▶ [Exercise]
Scan the entries that follow and copy out every line containing "none".

▶ [Source material]

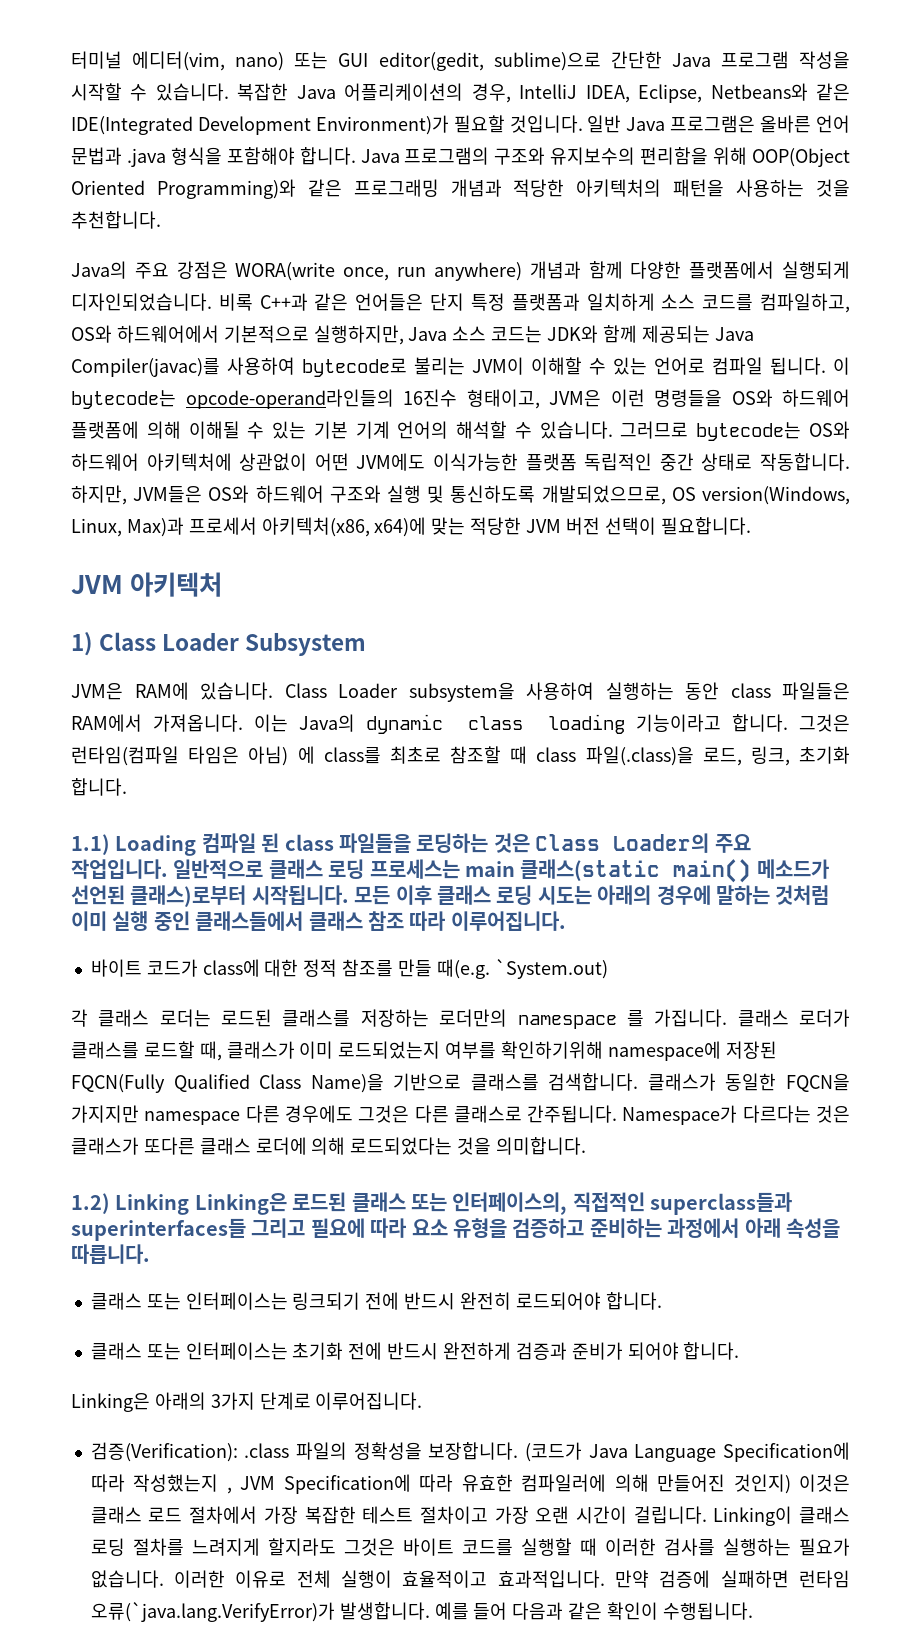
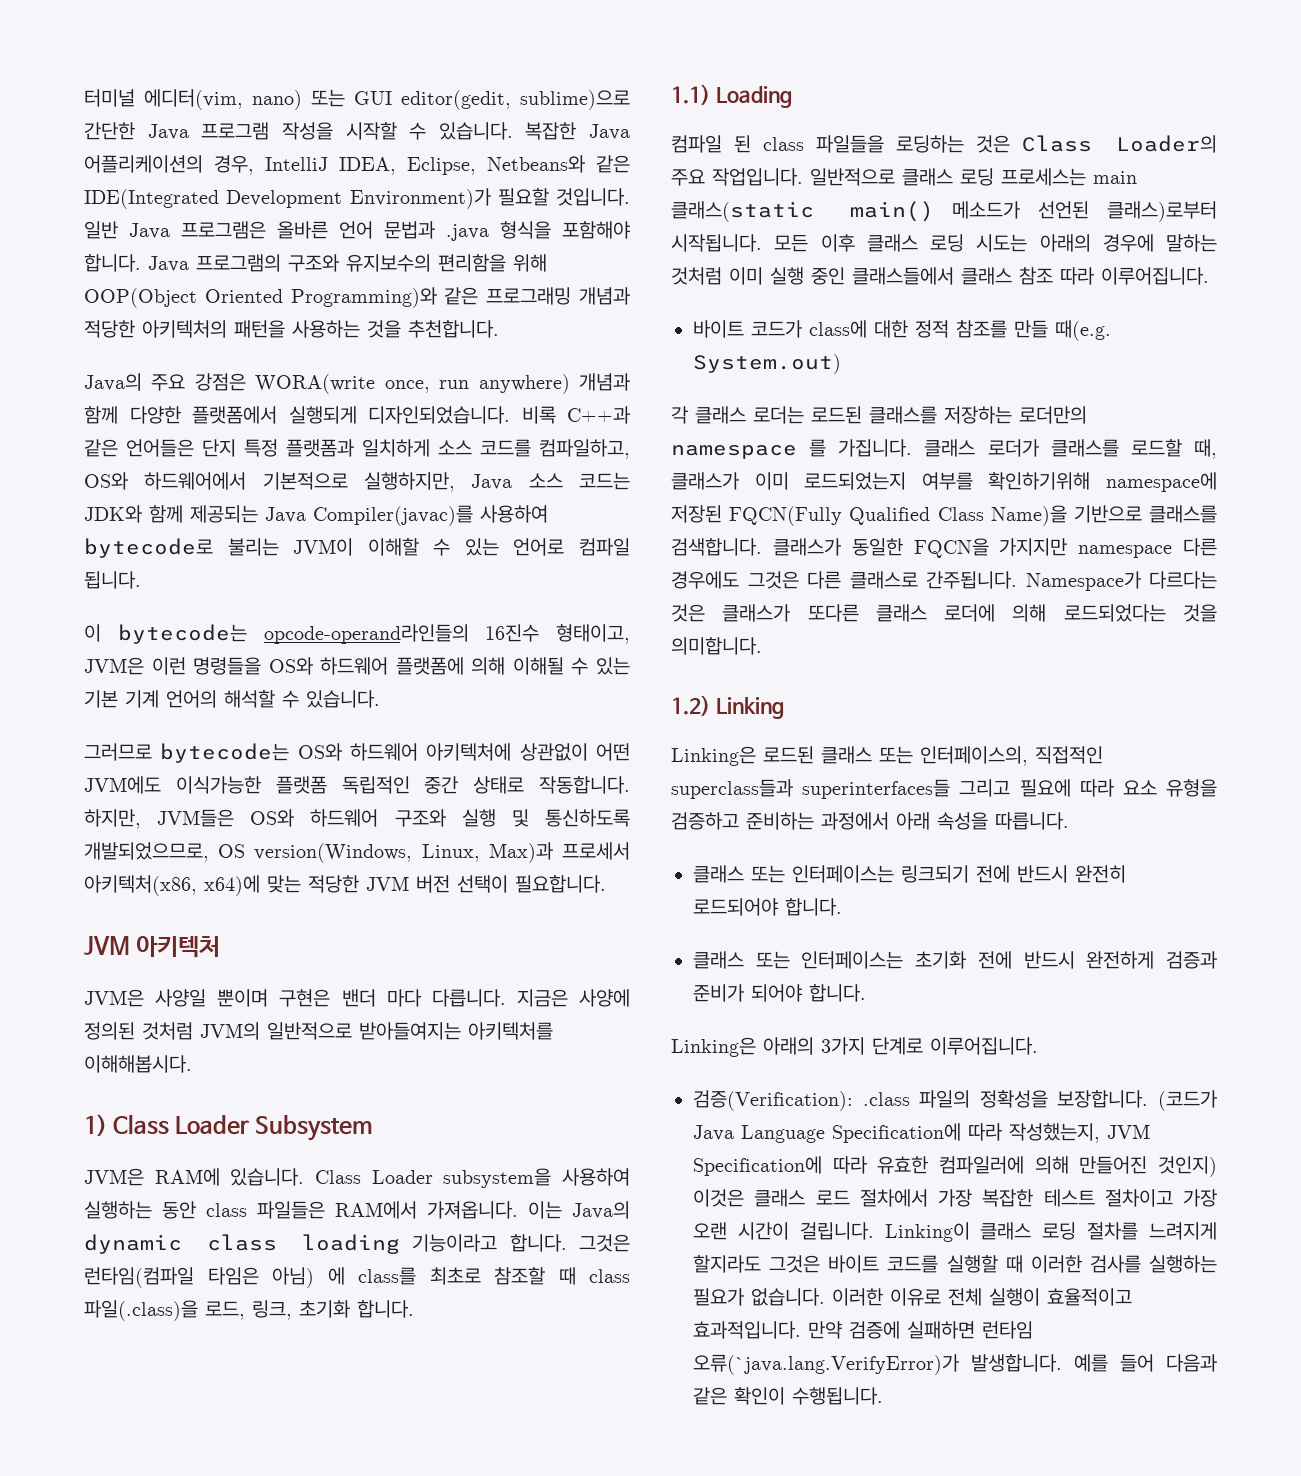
(826, 366) none -> (141, 580) //
(613, 430) none -> (380, 699) //
(222, 584) none -> [84,989,630,1007] [84,1022,553,1040] [84,1055,192,1073] // JVM은 사양일 뿐이며 구현은 밴더 마다 다릅니다. 지금은 사양에 정의된 것처럼 JVM의 일반적으로 받아들여지는 아키텍처를 이해해봅시다.
(197, 845) none -> (792, 97) //
[494,959,608,979] `System.out) -> [693,354,841,374] System.out)
(190, 1204) none -> (784, 708) //
[133,1474,232,1494] 작성했는지 , -> [1009,1123,1100,1143] 작성했는지,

▶ [Reply to the exercise]
(826, 366) none -> (141, 580) //
(613, 430) none -> (380, 699) //
(222, 584) none -> [84,989,630,1007] [84,1022,553,1040] [84,1055,192,1073] // JVM은 사양일 뿐이며 구현은 밴더 마다 다릅니다. 지금은 사양에 정의된 것처럼 JVM의 일반적으로 받아들여지는 아키텍처를 이해해봅시다.
(197, 845) none -> (792, 97) //
(190, 1204) none -> (784, 708) //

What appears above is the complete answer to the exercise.